● **Description of the task**
Copy nothing but the lines from the one containing "color: #14532d ->" through the last line of the entries below, exactly as written and without pictures.

[Front-end code edit data]
- - - - -
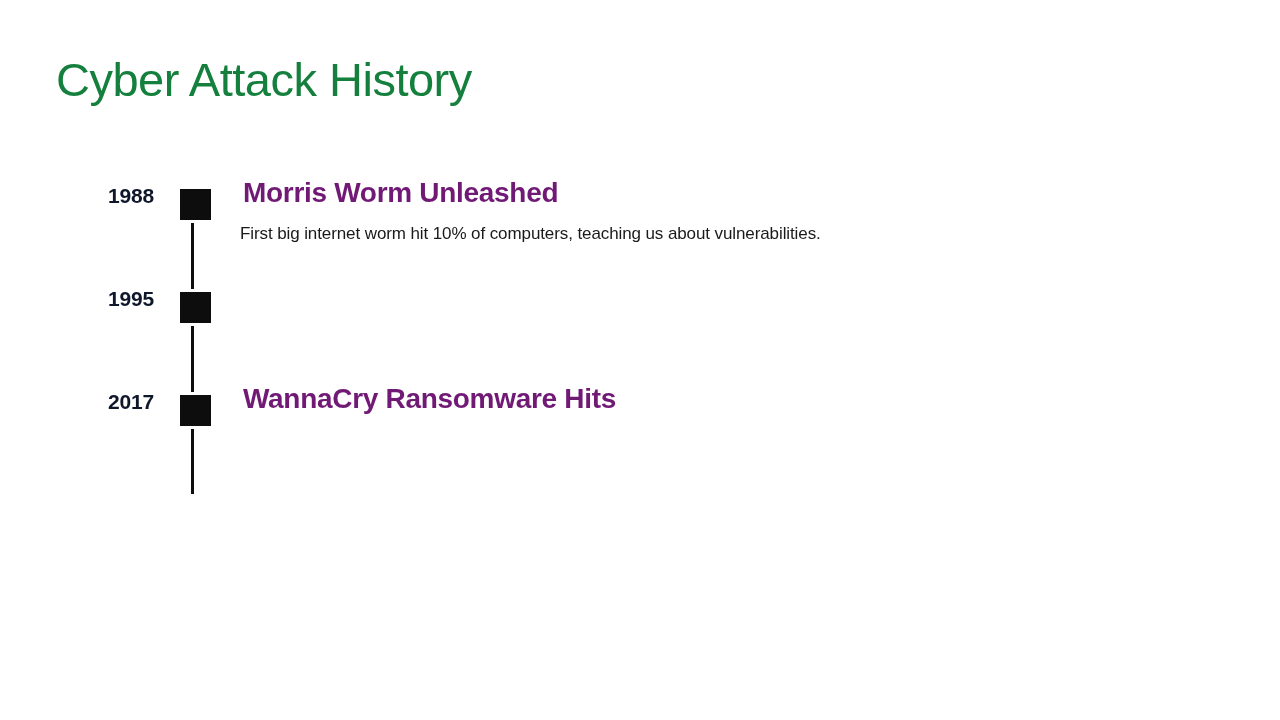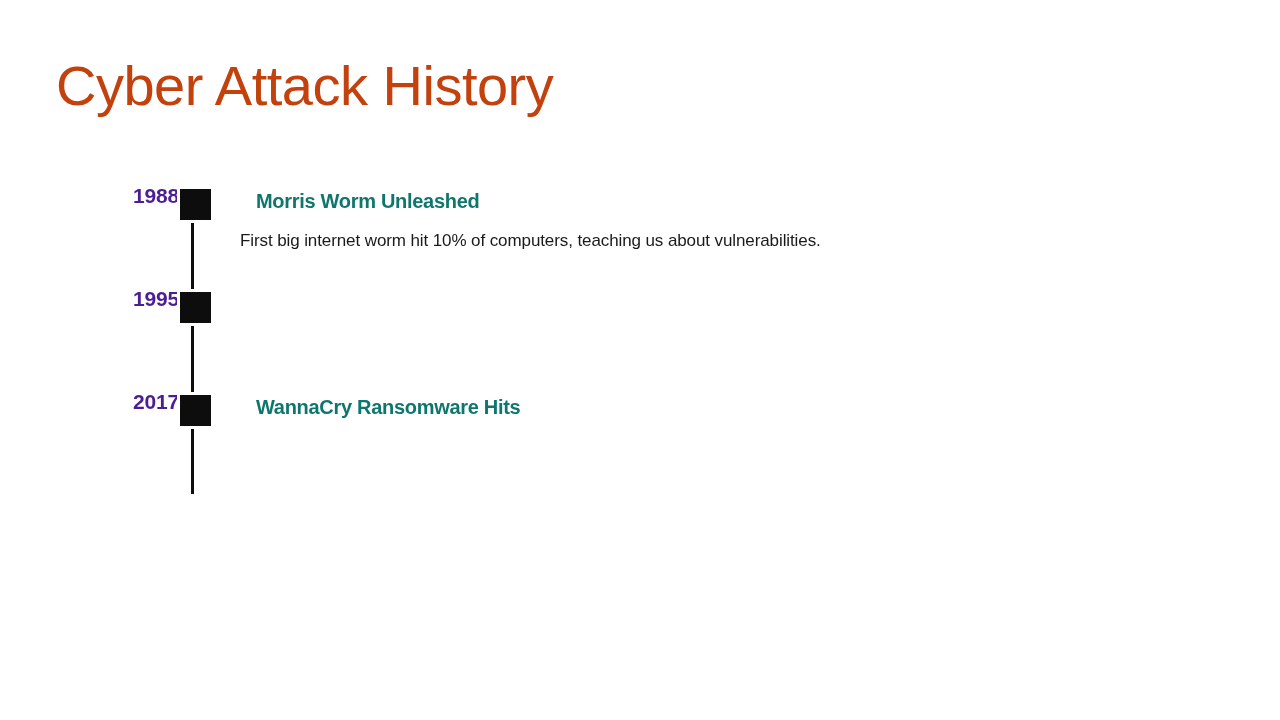"Cyber Attack History" .slide-title { color: #c2410c -> #15803d; font-size: 56px -> 47px }
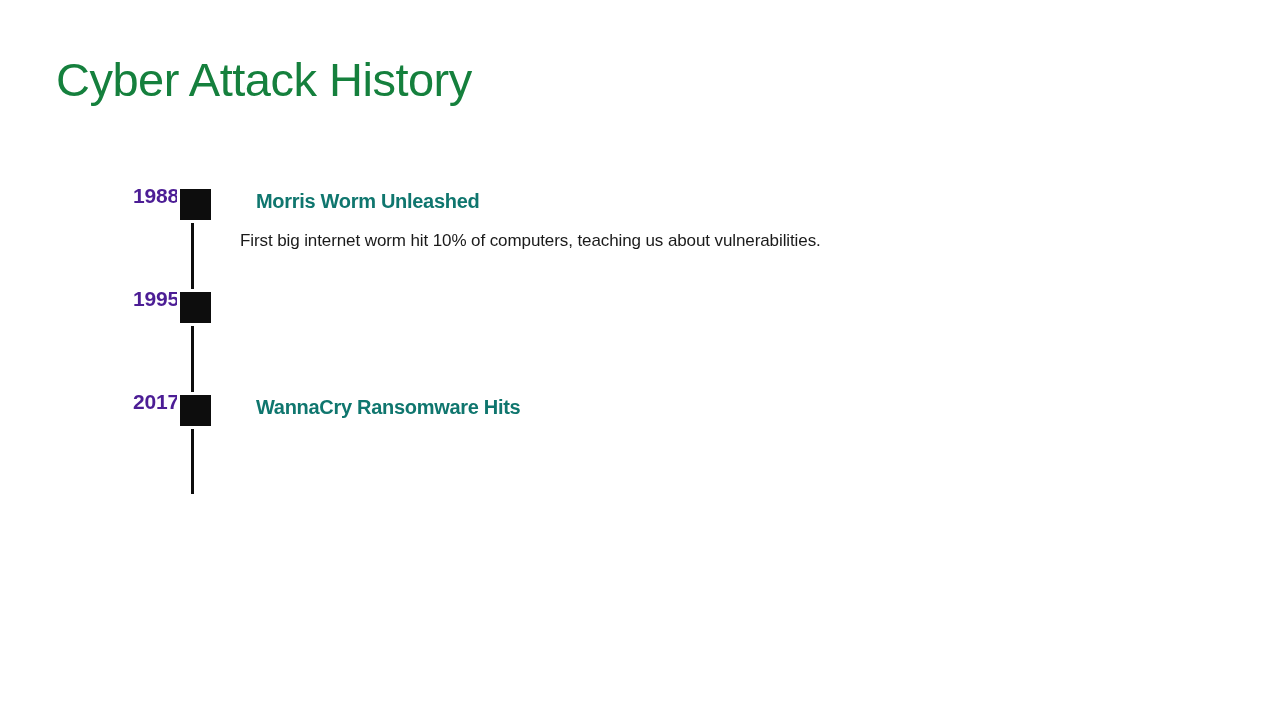"1988" .tl-year { color: #4c1d95 -> #0f172a; left: 16px -> 4px; text-align: center -> left }
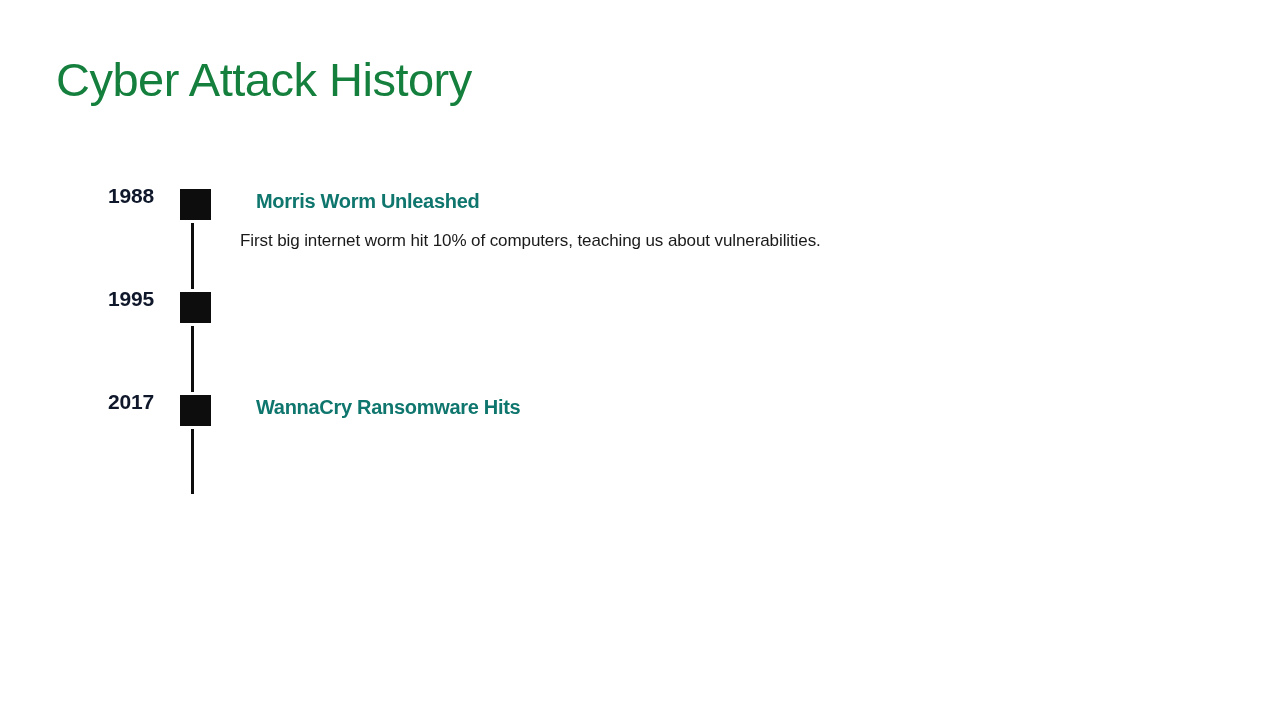"Morris Worm Unleashed" .tl-heading { color: #0f766e -> #701a75; font-size: 20px -> 28px; margin: 16px -> 3px }
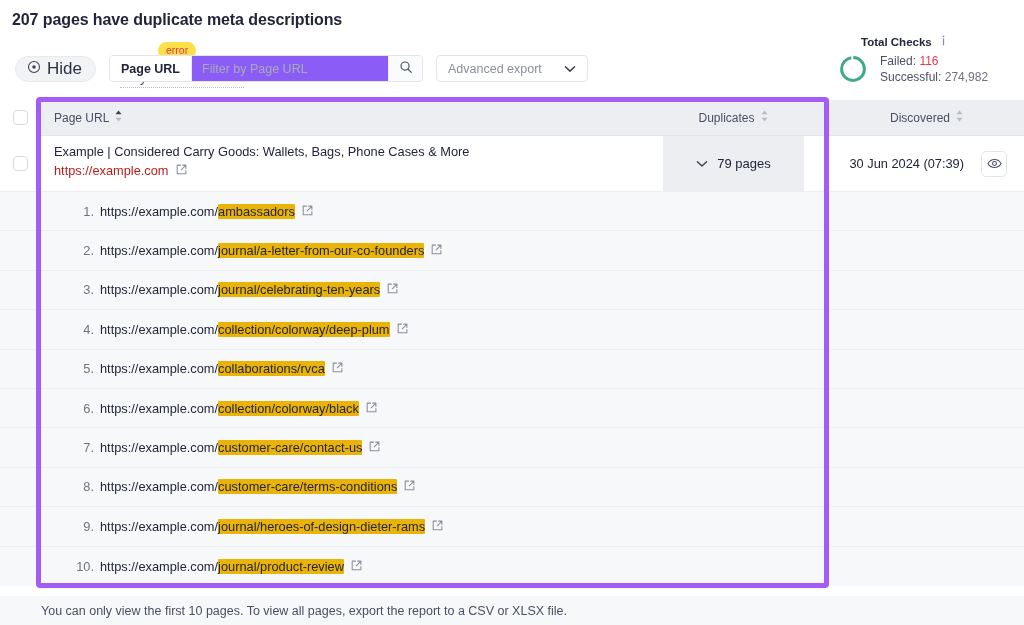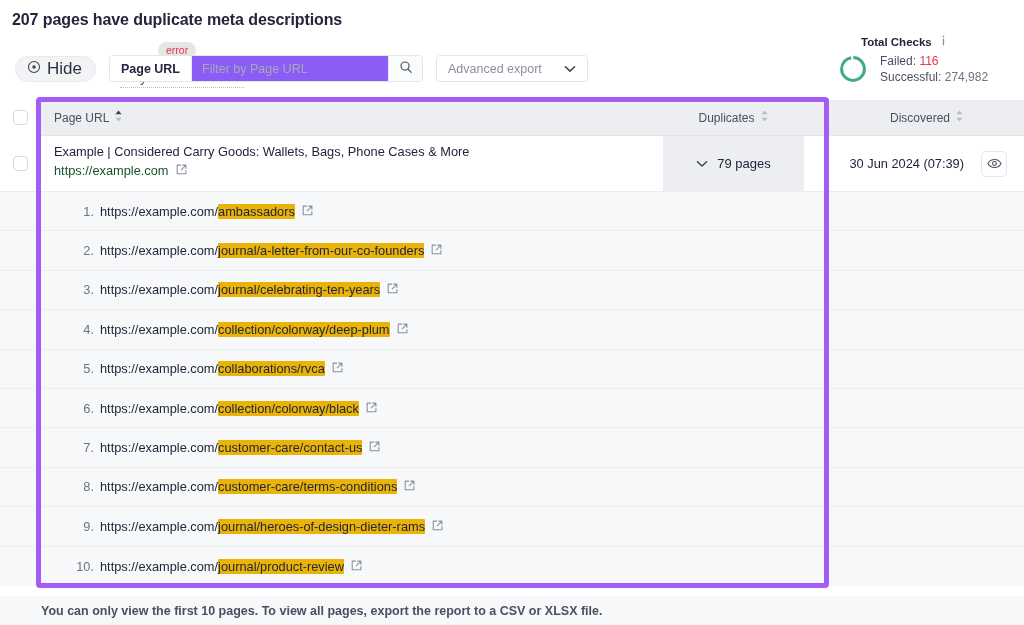"error" .badge-error { background: #e5e5e5 -> #fde047 }
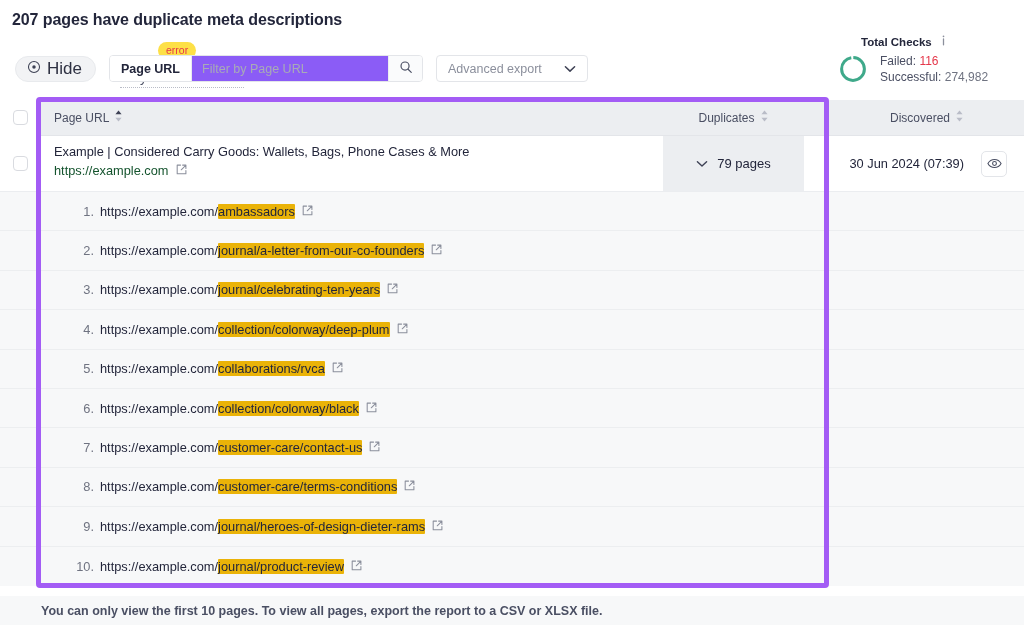"https://example.com" .row-link { color: #14532d -> #b91c1c }
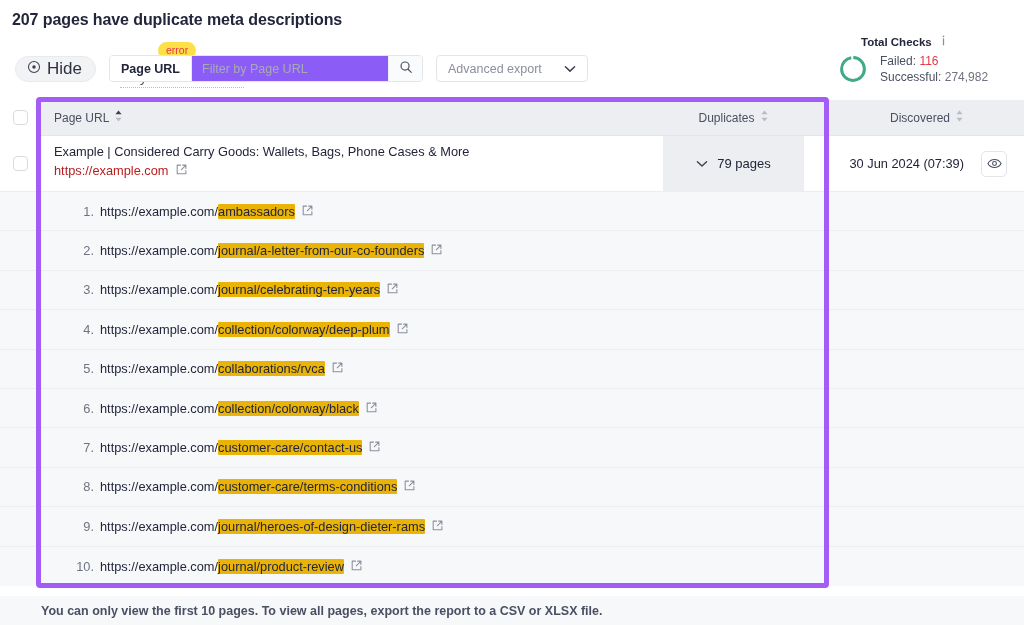"You can only view the" .footer { font-weight: bold -> none }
- - - - -
● **Solution to this task**
"https://example.com" .row-link { color: #14532d -> #b91c1c }
"You can only view the" .footer { font-weight: bold -> none }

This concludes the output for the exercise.